I don't think that's entirely true. Engineer(s) and producer have a huge impact on the way a performance translates to a recording (and thus to our ears), an impact that is also almost completely beyond the control of the conductor.

It's something that fascinates me quite a bit, actually: to which extent the nature and characteristics of a recording can enhance, or be in conflict with, a conductor’s idea of how a piece of music should be performed, and how it should sound.
And how much the recording itself becomes actually a *very* important musical element (timbrally, dynamically, emotionally, spatially), next to what’s contained in the actual notes and the way a conductor and his players interpret/perform these notes.

I happen to be a mad collector of recorded Petrushka’s (the Stravinsky ballet, I mean) and there’s this dance in the second part of the ballet, called “Dance of the Coachmen”, the communication and impact of which, I've come to learn, relies not only on how the conductor wants to hear it and how well the orchestra plays it, but at least as much on how the music is recorded (something which neither the composer nor the conductor has much control over): whether the brass are balanced just right — and it *has* to be just right —, whether the percussion is present enough (but not too present), whether the dynamic range is big enough, whether the low end of the orchestra has enough space to do its thing, whether all the scintillating detail is captured adequately or not, whether the pulse of the dance is strong enough … and countless other *very* important elements which, if judged right, combine into making this dance an irresistble stampede of orchestral splendour but which, if for some reason not balanced right (or recorded poorly), make for a very frustrating listening experience even if the music is performed well.

And believe me, what applies to Petrushka, applies to the entire classical repertoire.

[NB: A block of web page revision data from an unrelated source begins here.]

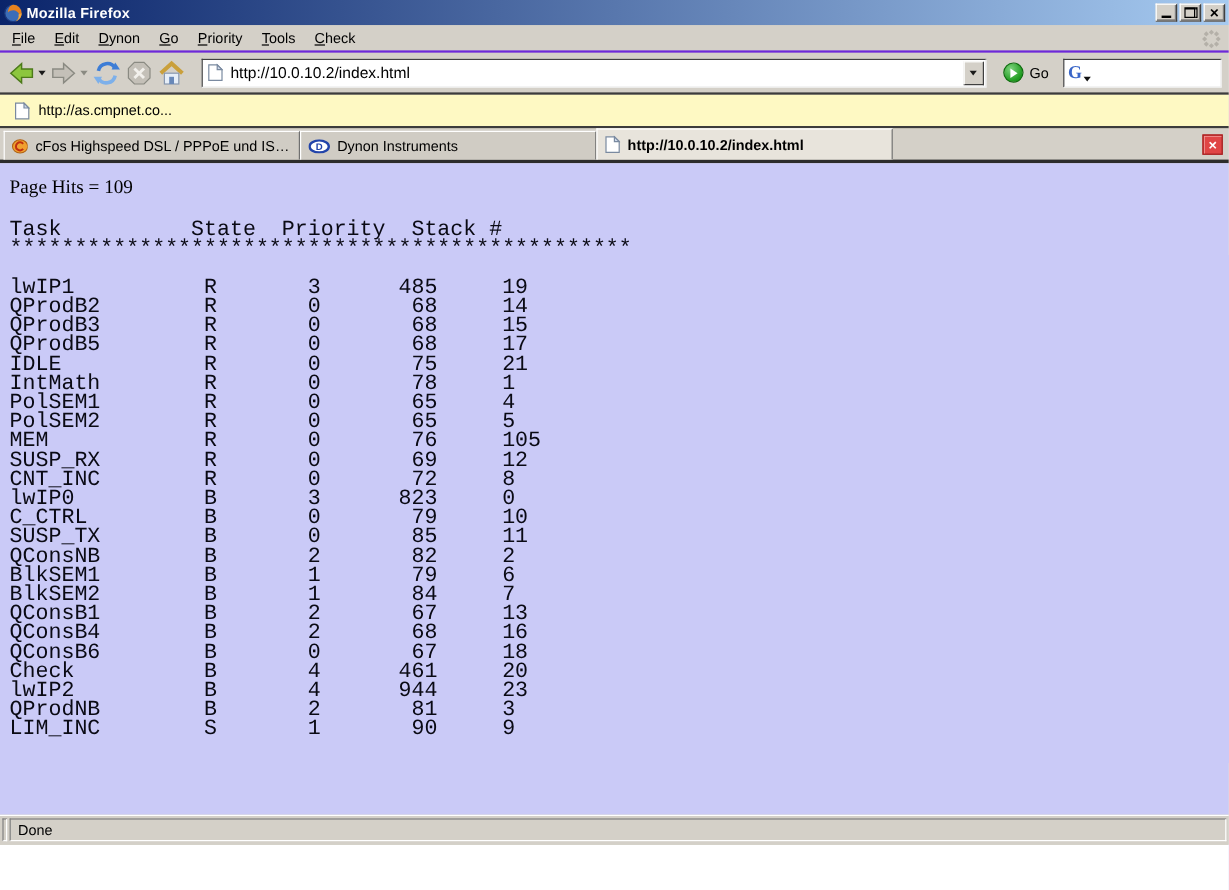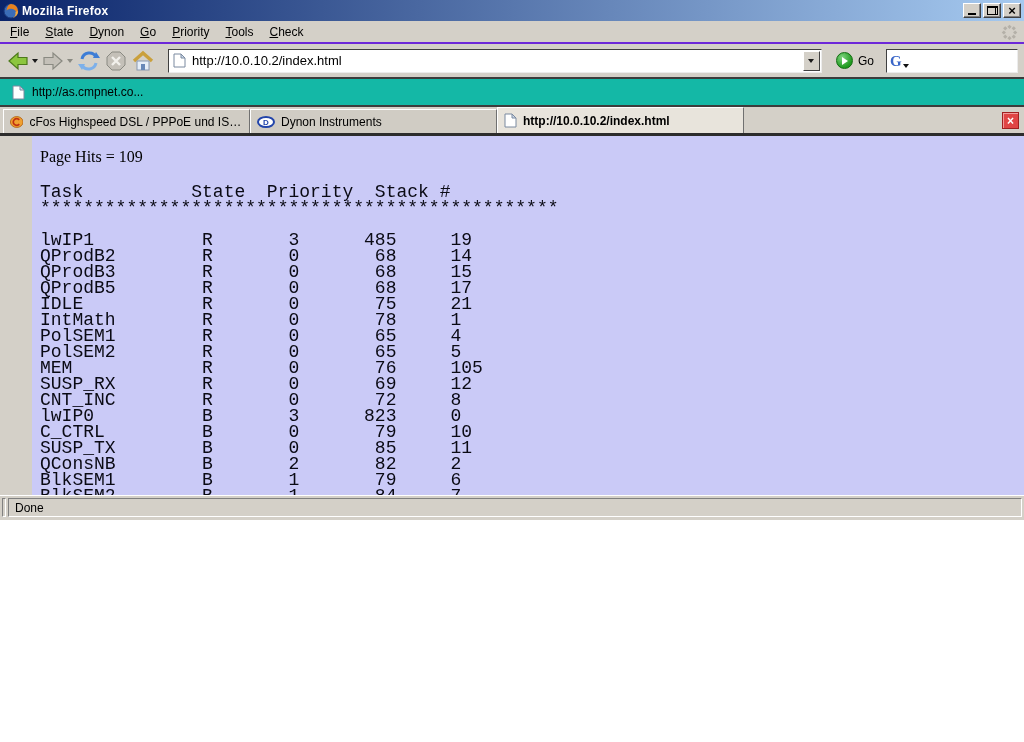"Mozilla Firefox" .window { height: 520px -> 704px }
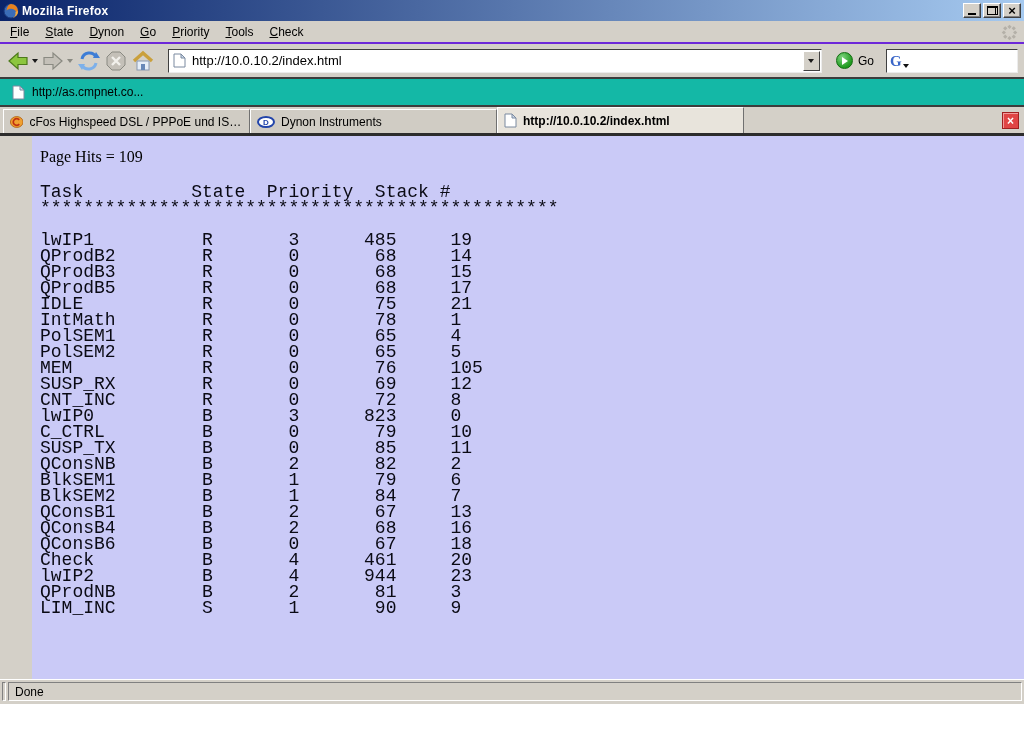"State" span.menu-item { text: State -> Edit }
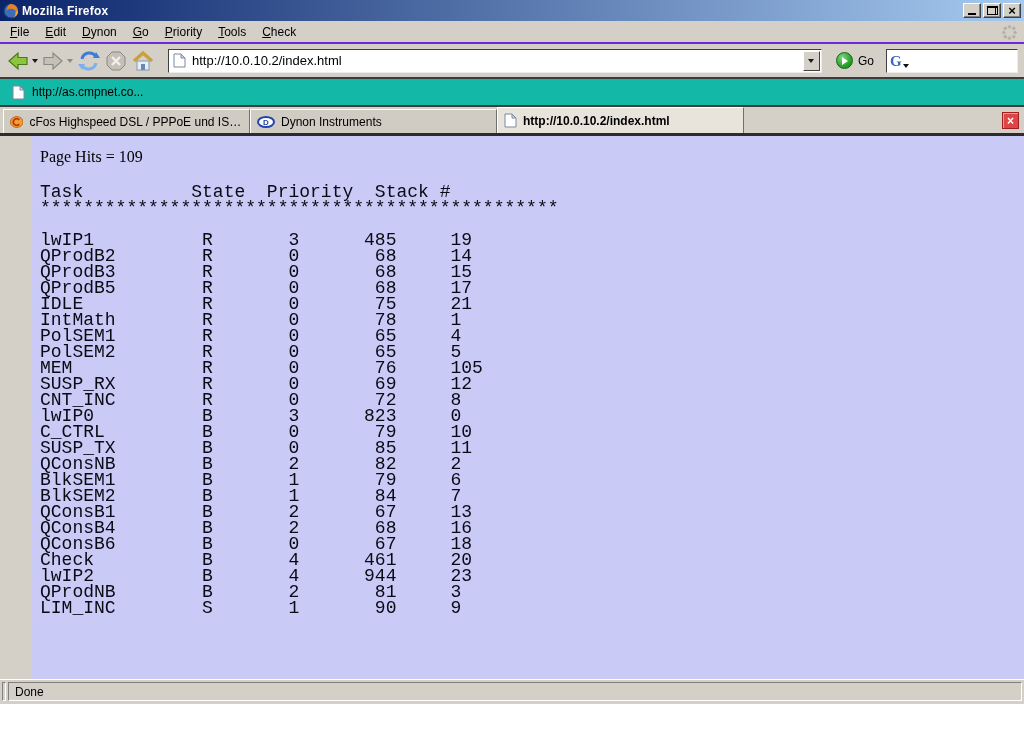"http://as.cmpnet.co..." .bookmarksbar { background: #14b8a6 -> #fef9c3 }
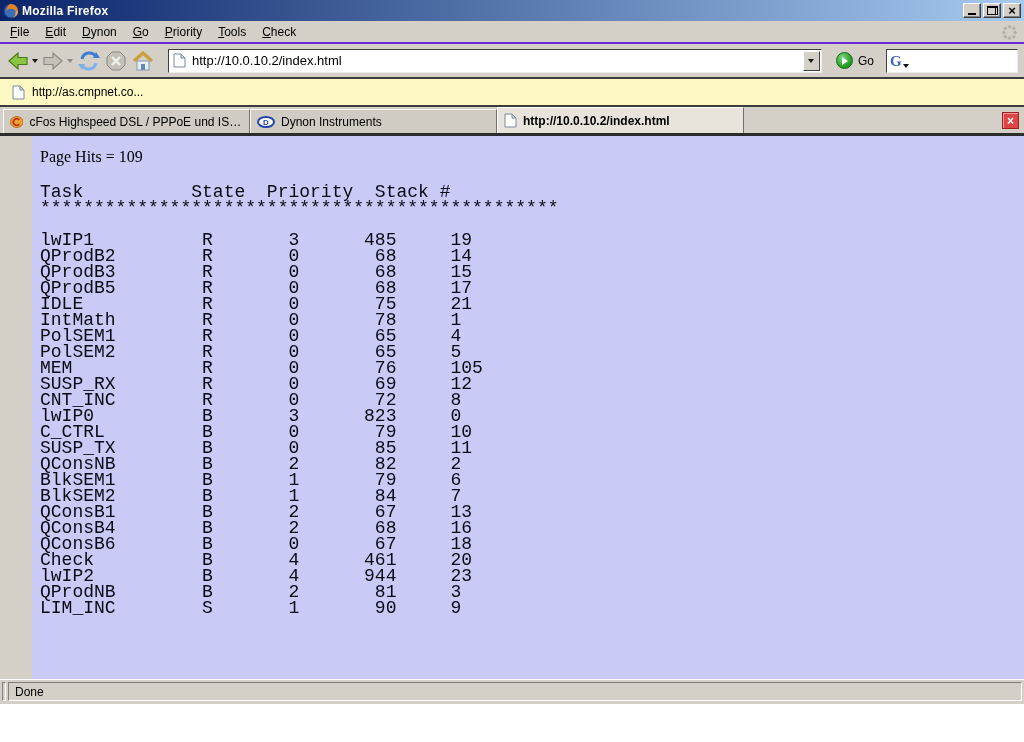"Page Hits = 109" .content { margin-left: 32px -> none }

Even to recordings of chamber music and solo works. Compare, for example, recordings of the Goldberg Variations (for modern piano). If a piano is recorded from too big a distance, in too reverberant a space, resulting in a recorded sound that is wooly, unclear and diffused, the piano player may be the best in the world giving a once-in-a-lifetime performance, but the recorded result will still somehow be a document of debatable musical appeal and interest. (I discussed this once with someone from Warner, after having bought Nicolas Angelich's Goldberg, which to my ears suffers from being poorly recorded, but that person, sadly, didn't seem to be as interested in any of this as I am.)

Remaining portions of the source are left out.